Al día siguiente, fue
al pueblo en su viejo coche, con el maletero lleno de cajas de frutos de
zapato. Se detuvo en la feria y habló con un vendedor. Entonces comenzó a
descargar el coche. El vendedor escribió algo en un gran cartel y lo colgó en
su puesto.
Pronto se juntó una
muchedumbre.
-¡Miren!
-Frutos de zapato a 5
monedas el kilo.
-Yo pagué 500 monedas
por un par para mi hijo -dijo una mujer. Alzó a su niño y les enseñó las frutas
que llevaba puestas-. Miren, por éstas pagué 500 monedas en la zapatería. ¡Y
aquí las venden a 5!
-¡Sólo cinco monedas!
-gritaba el vendedor-. Hay que pelarlos y comer la pulpa, que es deliciosa.

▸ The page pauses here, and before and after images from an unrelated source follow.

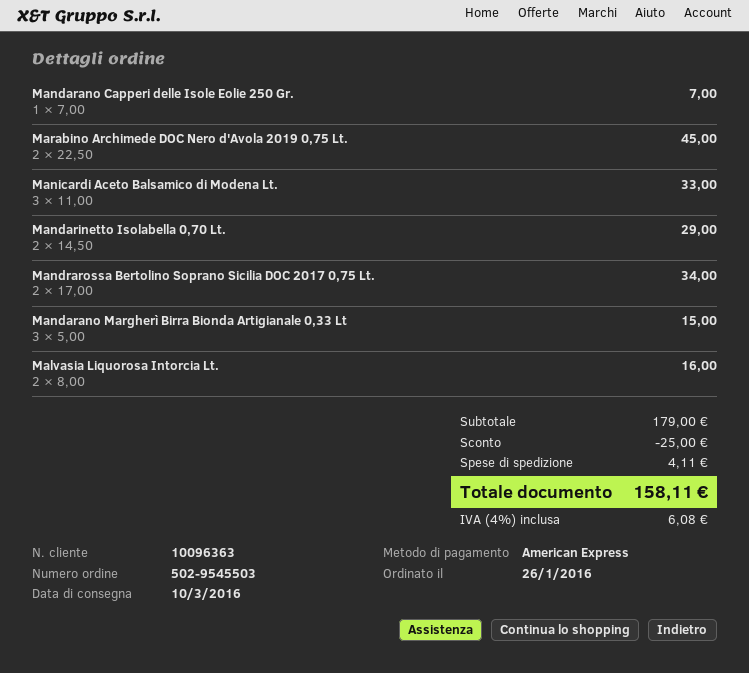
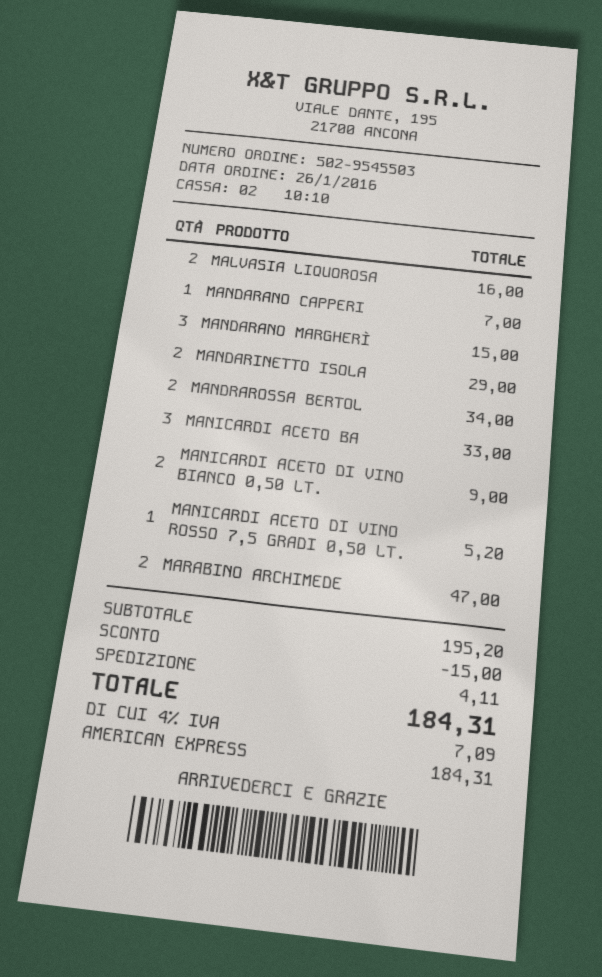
Marabino Archimede DOC Nero d'Avola 2019 0,75 Lt.: 2 for 45.00 -> 2 for 47.00
MANICARDI ACETO DI VINO BIANCO 0,50 LT.: none -> 2 for 9.00
MANICARDI ACETO DI VINO ROSSO 7,5 GRADI 0,50 LT.: none -> 1 for 5.20
subtotal: 179.00 -> 195.20
discount: 25.00 -> 15.00
tax: 4% = 6.08 -> 4% = 7.09
total: 158.11 -> 184.31

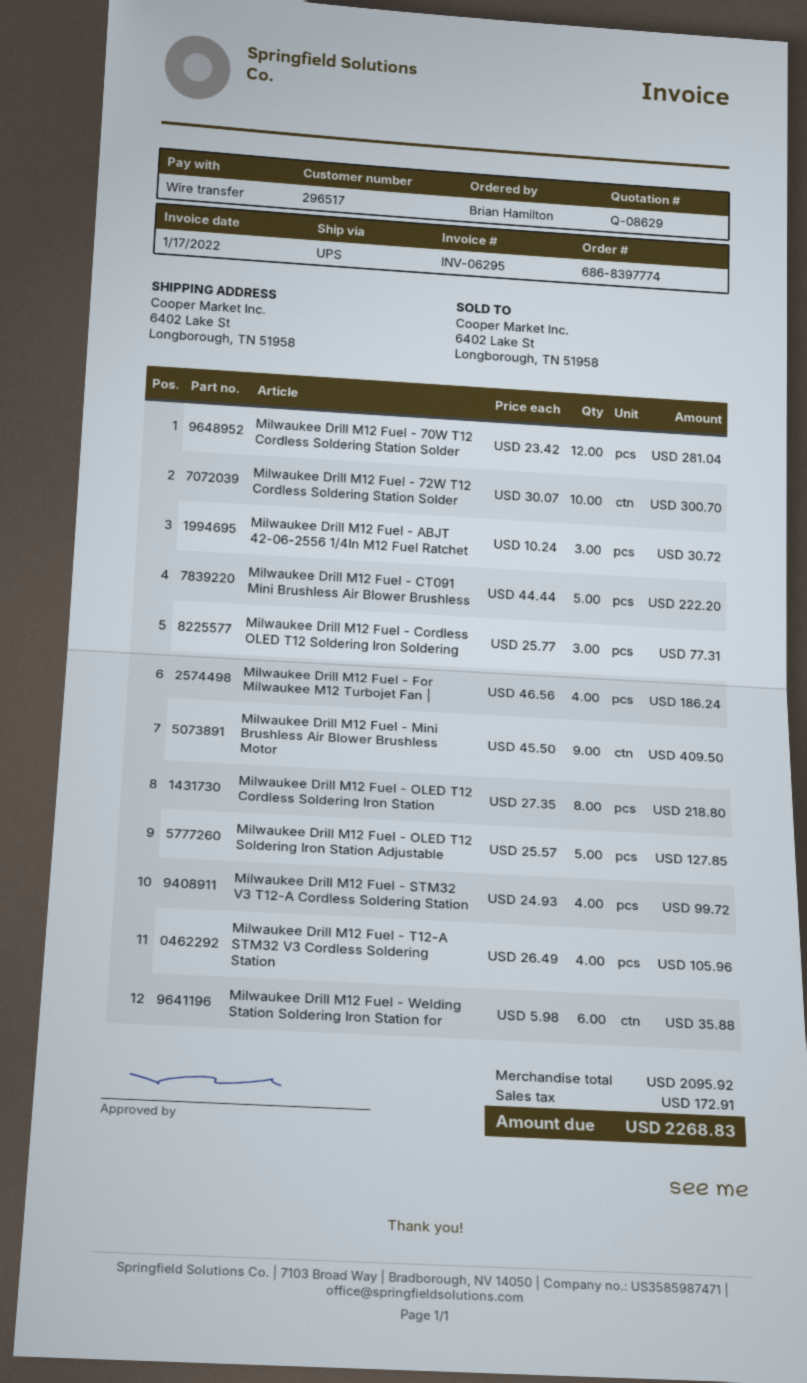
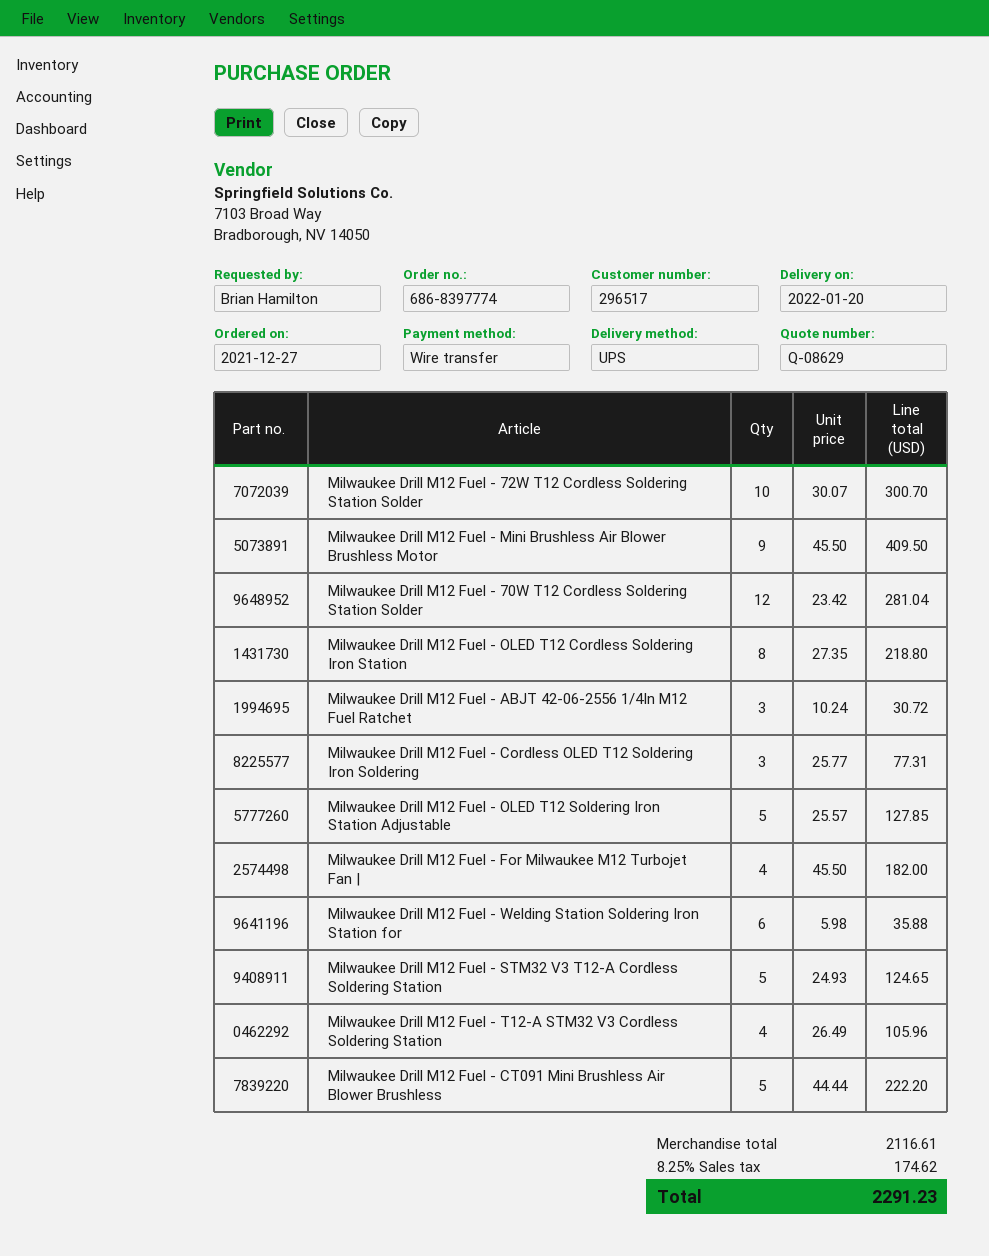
Milwaukee Drill M12 Fuel - For Milwaukee M12 Turbojet Fan |: 4 x 46.56 = 186.24 -> 4 x 45.50 = 182.00
Milwaukee Drill M12 Fuel - STM32 V3 T12-A Cordless Soldering Station: 4 x 24.93 = 99.72 -> 5 x 24.93 = 124.65
subtotal: 2095.92 -> 2116.61
tax: 172.91 -> 174.62
total: 2268.83 -> 2291.23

¡Son muy buenos para hacer pasteles!
-Nunca más volveré a
comprarlos en la zapatería -dijo otra mujer.
Al final del día, el
vendedor se sentía muy contento. El señor Martin le había regalado los frutos y
ahora tenía la cartera llena de dinero.
A la mañana
siguiente, el señor Martín volvió al pueblo y leyó en los carteles de las
zapaterías:
"Zapatos Naturales Blanco - crecen como sus niños". Y
debajo habían puesto unos carteles nuevos que decían: '7Grandes rebajas´ ¡5
monedas el par!"
Después de esto, todo
el mundo se puso contento: los niños del pueblo seguían consiguiendo zapatos gratis del árbol de la familia Martín, y a la gente de la
ciudad no les importaba pagar 5 monedas por un par en la zapatería. Y todos los
que querían podían comer la fruta. El único que no estaba contento era el señor
Blanco; aún vendía algunos zapatos, pero ganaba menos dinero que antes.
El señor Martín le
preguntó a su mujer:
-¿Crees que estuve
mal con el señor Blanco?
-Me parece que no.
Después de todo, la fruta es para comerla ¿verdad?
-Y además -añadió
María- ¿no fue lo que dijiste al enterrar aquella bota vieja? ¿Te acuerdas? Nos
prometiste que cenaríamos botas asadas.